## Brief
Return an exact copy of the entries, skipping any picture you find.

## The records
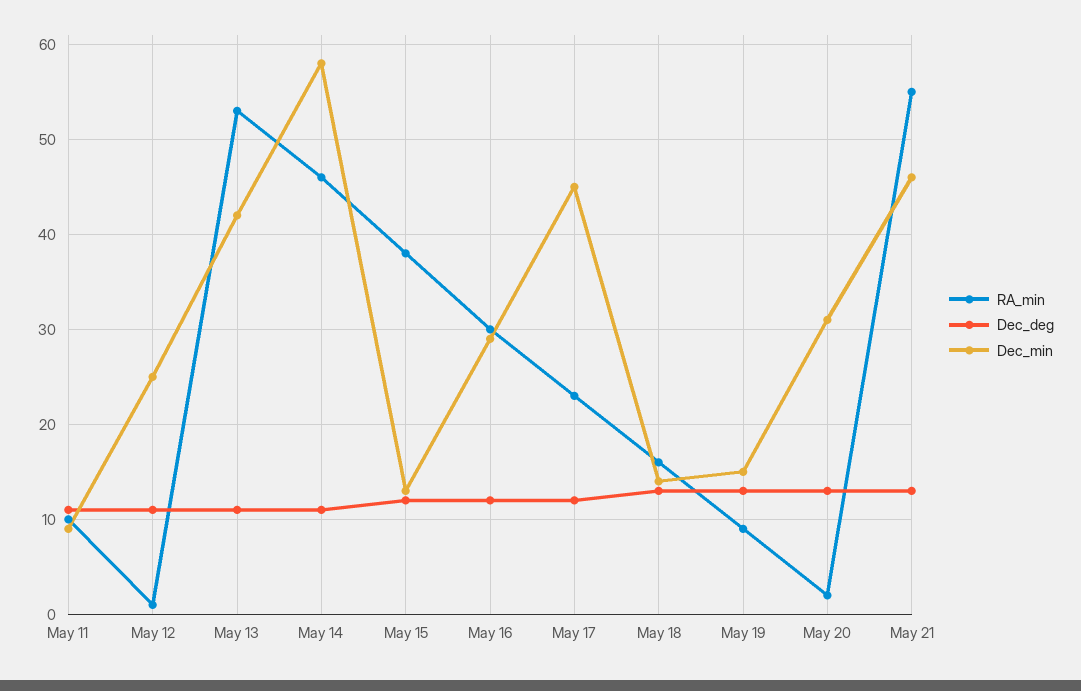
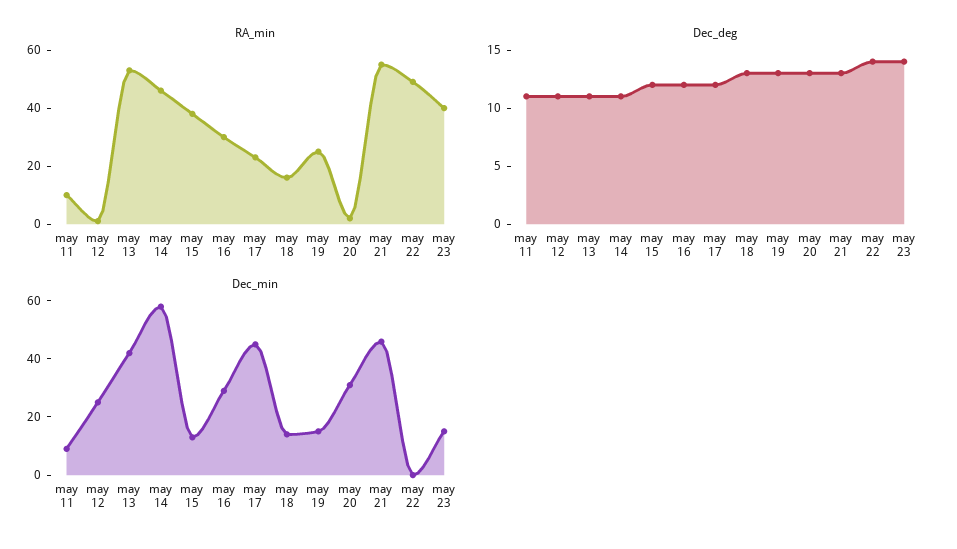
RA_min, May 19: 9 -> 25
RA_min, may 22: none -> 50
RA_min, may 23: none -> 40
Dec_deg, may 22: none -> 14
Dec_deg, may 23: none -> 14
Dec_min, may 22: none -> 0
Dec_min, may 23: none -> 15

## Answer space
RA_min, May 19: 9 -> 25
RA_min, may 22: none -> 50
RA_min, may 23: none -> 40
Dec_deg, may 22: none -> 14
Dec_deg, may 23: none -> 14
Dec_min, may 22: none -> 0
Dec_min, may 23: none -> 15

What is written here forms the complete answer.